Home | About | Sematext search-lucene.com search-hadoop.com
 Search Hadoop and all its subprojects:

Switch to Threaded View
Pig, mail # user - Easy question...difference between this::form and this.form?


Copy link to this message
-
RE: Easy question...difference between this::form and this.form?
Santhosh Srinivasan 2010-12-07, 18:11
> The sql way to deal with this issue is essentially to keep the name of the parent relation
> around during parsing, and require that you explicitly provide the desired parent if column
> names are ambiguous. That's probably something that could be implemented now that we have  
> the required metadata in the operators (I believe it wasn't there when the disambiguation
> design was implemented).

Isn't that true today? Unambiguous columns can be referenced without the :: operator.

Santhosh

-----Original Message-----
From: Dmitriy Ryaboy [mailto:[EMAIL PROTECTED]]
Sent: Tuesday, December 07, 2010 9:49 AM
To: [EMAIL PROTECTED]
Subject: Re: Easy question...difference between this::form and this.form?

Consider self-joins, with regards to the meaningful name problem...

The sql way to deal with this issue is essentially to keep the name of the parent relation around during parsing, and require that you explicitly provide the desired parent if column names are ambiguous. That's probably something that could be implemented now that we have the required metadata in the operators (I believe it wasn't there when the disambiguation design was implemented).

As far as difference between "::" and ".".  The double-colon is just a string with no special meaning, it's simply part of the field name.
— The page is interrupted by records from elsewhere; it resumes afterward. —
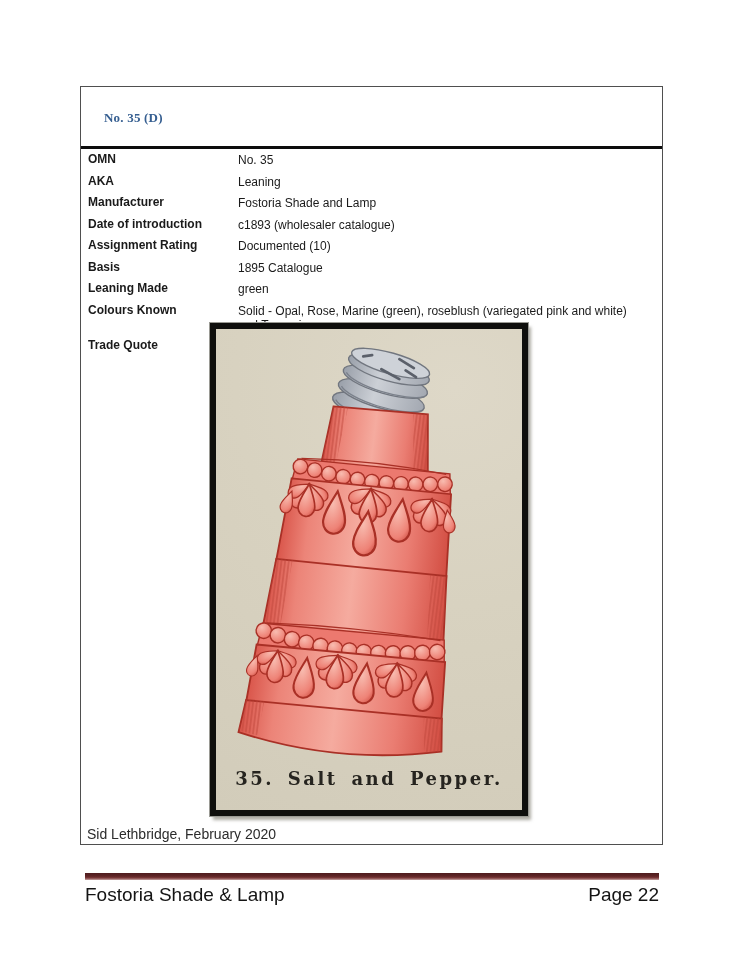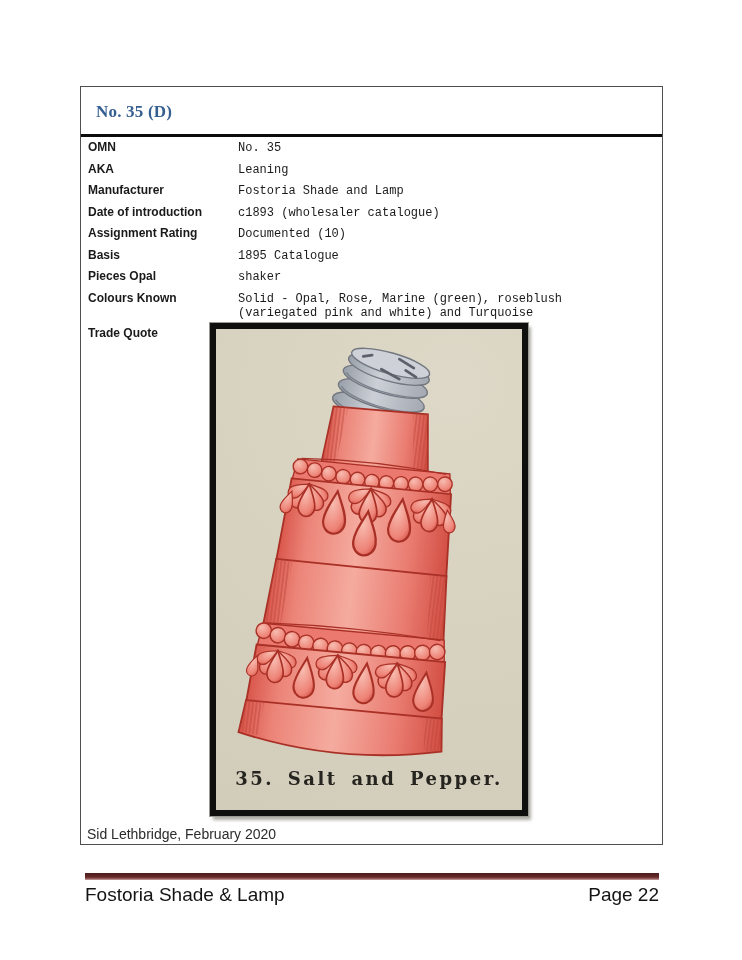--- a/index.html
+++ b/index.html
@@ -15,8 +15,8 @@
     padding:7px 8px 4px 7px;border-bottom:3px solid #0c0c0c;
   }
   .title-bar h1{
-    margin:8px;font-family:"Liberation Serif","DejaVu Serif",serif;
-    font-size:17px;font-weight:bold;color:#365F91;letter-spacing:.2px;
+    margin:16px;font-family:"Liberation Serif","DejaVu Serif",serif;
+    font-size:13px;font-weight:bold;color:#365F91;letter-spacing:.2px;
   }
   .fields{padding:4px 8px 0 7px;}
   .field-row{display:flex;align-items:flex-start;margin-bottom:7.5px;}

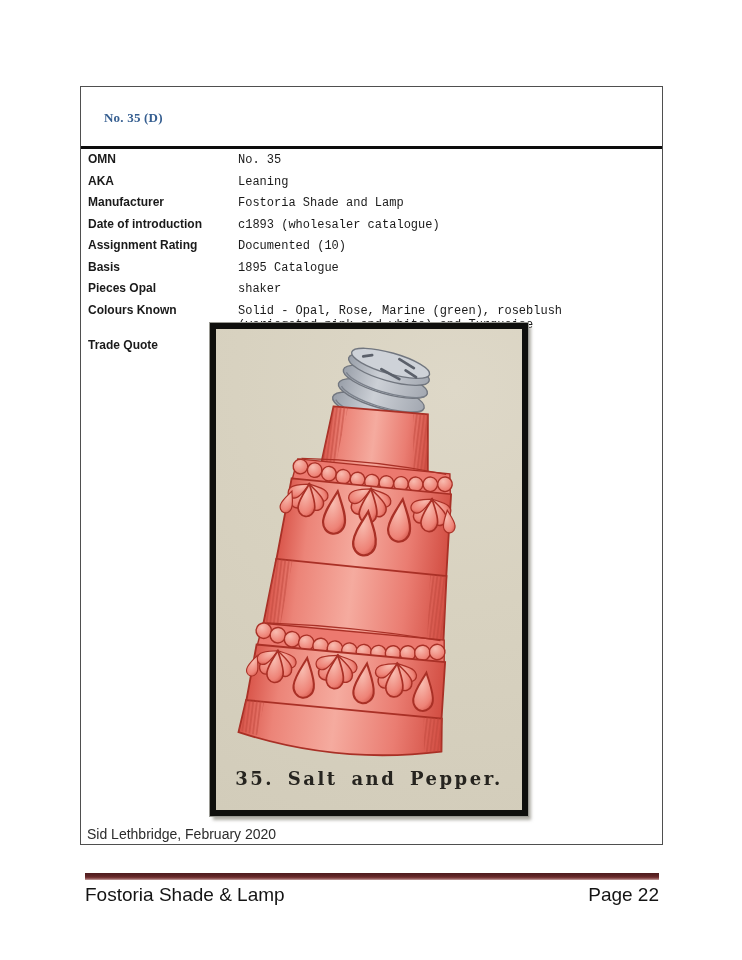--- a/index.html
+++ b/index.html
@@ -21,7 +21,7 @@
   .fields{padding:4px 8px 0 7px;}
   .field-row{display:flex;align-items:flex-start;margin-bottom:7.5px;}
   .field-label{width:150px;flex:0 0 150px;font-weight:bold;font-size:12px;line-height:13.5px;}
-  .field-value{font-size:12px;line-height:14px;max-width:402px;font-family:Liberation Mono, monospace;}
+  .field-value{font-size:12px;line-height:14px;max-width:402px;}
   .figure-frame{
     position:absolute;left:129px;top:236px;width:318px;height:493px;box-sizing:border-box;
     border:6px solid #0f0f0d;outline:1px solid #9a9a94;

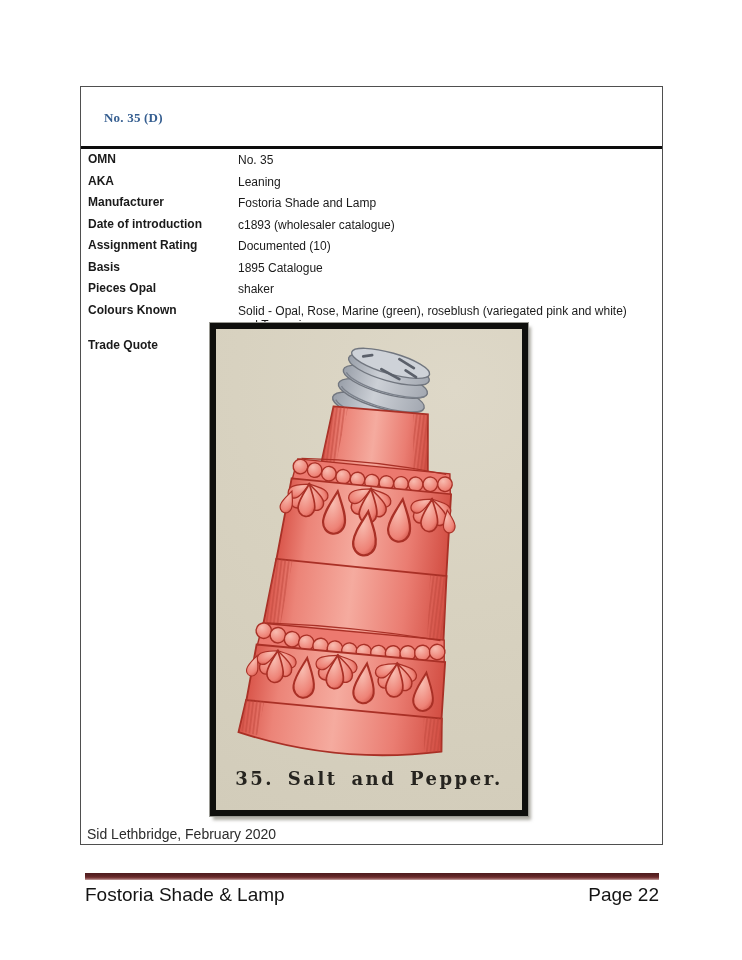--- a/index.html
+++ b/index.html
@@ -81,7 +81,7 @@
       <div class="field-value">1895 Catalogue</div>
     </div>
     <div class="field-row">
-      <div class="field-label">Pieces Opal</div>
+      <div class="field-label">Leaning Made</div>
       <div class="field-value">shaker</div>
     </div>
     <div class="field-row">

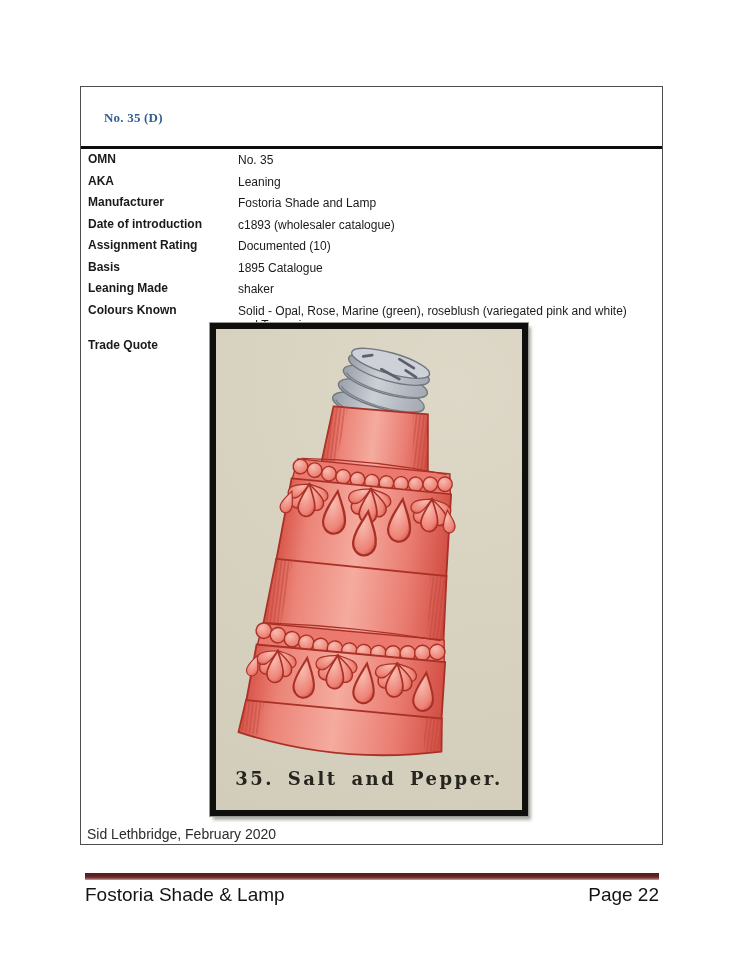--- a/index.html
+++ b/index.html
@@ -82,7 +82,7 @@
     </div>
     <div class="field-row">
       <div class="field-label">Leaning Made</div>
-      <div class="field-value">shaker</div>
+      <div class="field-value">green</div>
     </div>
     <div class="field-row">
       <div class="field-label">Colours Known</div>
The period is essentially a projection operator -- you are saying, "the thing to the left of the period is a tuple, and the thing to the right is a field in that tuple". (works for bags as well, in which case it means, the thing to the left of the period is a bag of tuples, and the thing to the right is a field in every tuple in the bag)

-Dmitriy.

2010/12/7 Anze <[EMAIL PROTECTED]>

>
> If one uses meaningful names then Pig would never use '::' anyway. The
> problem is when you use multiple joins in sequence, then '::' names
> get very annoying.
> But that's just my opinion. :)
>
> Anze
>
>
> On Tuesday 07 December 2010, Jonathan Coveney wrote:
> > Would that even be much better? It seems like it'd be better to have
> > it
> be
> > consistent in appending the whatever::, so that at least you have to
> > be cognizant of it when you do the join. If it starts being too
> > clever, then it's up to you to figure out when it does and doesn't
> > do it which might
> be
> > annoying.
> >
> > 2010/12/7 Anze <[EMAIL PROTECTED]>
> >
> > > I understand the reason for this, it just seems like a drastic
> solution.
> > > :)
> > >
> > > Ideally, Pig should be clever enough to detect ambiguity and deal
> > > with it, and leave the non-conflicting names intact. For instance:
> > >
> > > A = load 'foo' as (x, y, z);
> > > B = load 'bar' as (x, a, b, c);
> > > C = join A by x, B by x;
> > > DESCRIBE C;
> > > C: {A::x, y, z, B::x, a, b, c}
> > >
> > > or even:
> > > C: {x, y, z, B::x, a, b, c}
> > >
> > > or even a step further, in case of JOIN:
> > > C: {x, y, z, a, b, c}
> > > (since join *joins* by x, why would there be two? This doesn't
> > > always work for other operations, of course)
> > >
> > > Reasoning: at least in my cases the names are descriptive from the
> start,
> > > therefore there are almost no name conflicts. In rare cases where
> > > there are Pig can determine that and use old syntax with "::",
> > > then let me deal with it.
> > >
> > > I know this is backwards-incompatible change and is not likely to
> > > be accepted, but still... :)
> > >
> > > Anze
> > >
> > > On Monday 06 December 2010, Alan Gates wrote:
> > > > The reason it's needed is that ambiguities would result otherwise.
> > > >
> > > > A = load 'foo' as (x, y, z);
> > > > B = load 'bar' as (w, x, y, z);
> > > > C = join A by x, B by x;
> > > > D = filter C by z > 0;  -- which z?
> > > >
> > > > As long as the name is not ambiguous, the :: is not required.  
> > > > So in the above example it would be perfectly legal to say
> > > >
> > > > D = filter C by w > 0;
> > > >
> > > > Out of curiosity, why do you want to remove the :: names?
> > > >
> > > > Alan.
> > > >